# Data Exploration

This notebook explores the generated logistics data to understand patterns and validate data quality.

In [None]:
import matplotlib.pyplot as plt
import pandas as pd
import seaborn as sns

# Set display options
pd.set_option('display.max_columns', None)
pd.set_option('display.max_rows', 100)

# Plot style
plt.style.use('seaborn-v0_8-whitegrid')
sns.set_palette('husl')

## Load Data

Load the generated sample data from parquet files.

In [None]:
# Load data
DATA_DIR = '../data/generated'

packages = pd.read_parquet(f'{DATA_DIR}/packages.parquet')
tracking_events = pd.read_parquet(f'{DATA_DIR}/tracking_events.parquet')
customers = pd.read_parquet(f'{DATA_DIR}/customers.parquet')
locations = pd.read_parquet(f'{DATA_DIR}/locations.parquet')

print(f"Packages: {len(packages):,} records")
print(f"Tracking Events: {len(tracking_events):,} records")
print(f"Customers: {len(customers):,} records")
print(f"Locations: {len(locations):,} records")

## Package Analysis

In [None]:
# Package overview
packages.head()

In [None]:
# Service type distribution
fig, ax = plt.subplots(figsize=(10, 6))
packages['service_type'].value_counts().plot(kind='bar', ax=ax)
ax.set_title('Package Distribution by Service Type')
ax.set_xlabel('Service Type')
ax.set_ylabel('Count')
plt.xticks(rotation=45)
plt.tight_layout()
plt.show()

In [None]:
# Status distribution
fig, ax = plt.subplots(figsize=(10, 6))
packages['status'].value_counts().plot(kind='bar', ax=ax)
ax.set_title('Package Distribution by Status')
ax.set_xlabel('Status')
ax.set_ylabel('Count')
plt.xticks(rotation=45)
plt.tight_layout()
plt.show()

In [None]:
# Weight distribution
fig, ax = plt.subplots(figsize=(10, 6))
packages['weight_lbs'].hist(bins=50, ax=ax)
ax.set_title('Package Weight Distribution')
ax.set_xlabel('Weight (lbs)')
ax.set_ylabel('Count')
plt.tight_layout()
plt.show()

print("Weight Statistics:")
print(packages['weight_lbs'].describe())

In [None]:
# Packages over time
packages['created_date'] = pd.to_datetime(packages['created_at']).dt.date
daily_packages = packages.groupby('created_date').size()
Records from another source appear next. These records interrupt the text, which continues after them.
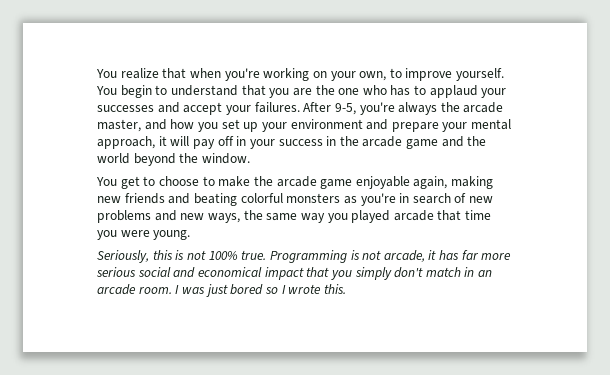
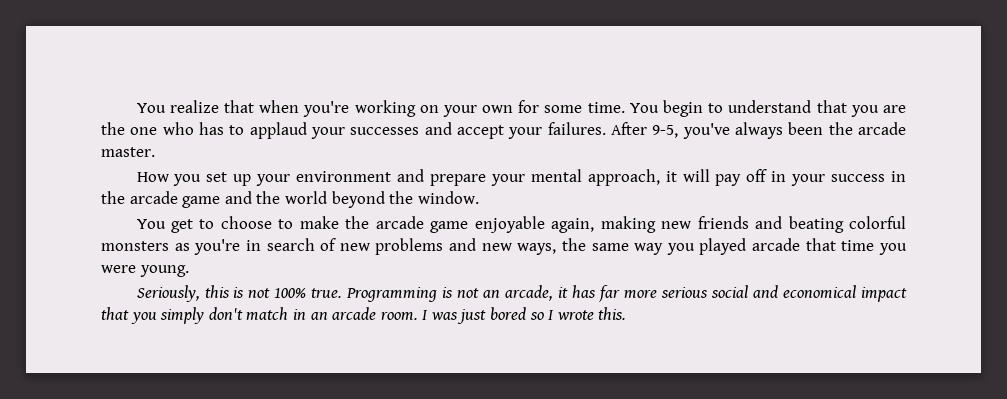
- You realize that when you're working on your own, to improve yourself.
+ You realize that when you're working on your own for some time.
- After 9-5, you're always the arcade master, and how you set up your environment and prepare your mental approach, it will pay off in your success in the arcade game and the world beyond the window.
+ After 9-5, you've always been the arcade master.
+ How you set up your environment and prepare your mental approach, it will pay off in your success in the arcade game and the world beyond the window.
- Programming is not arcade, it has far more serious social and economical impact that you simply don't match in an arcade room.
+ Programming is not an arcade, it has far more serious social and economical impact that you simply don't match in an arcade room.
fig, ax = plt.subplots(figsize=(14, 6))
daily_packages.plot(ax=ax)
ax.set_title('Daily Package Volume')
ax.set_xlabel('Date')
ax.set_ylabel('Number of Packages')
plt.tight_layout()
plt.show()

## Customer Analysis

In [None]:
# Customer overview
customers.head()

In [None]:
# Customer type distribution
fig, axes = plt.subplots(1, 2, figsize=(14, 5))

customers['customer_type'].value_counts().plot(kind='pie', autopct='%1.1f%%', ax=axes[0])
axes[0].set_title('Customer Type Distribution')

customers['tier'].value_counts().plot(kind='bar', ax=axes[1])
axes[1].set_title('Customer Tier Distribution')
axes[1].set_xlabel('Tier')
axes[1].set_ylabel('Count')

plt.tight_layout()
plt.show()

In [None]:
# Geographic distribution
state_counts = customers['address_state'].value_counts().head(20)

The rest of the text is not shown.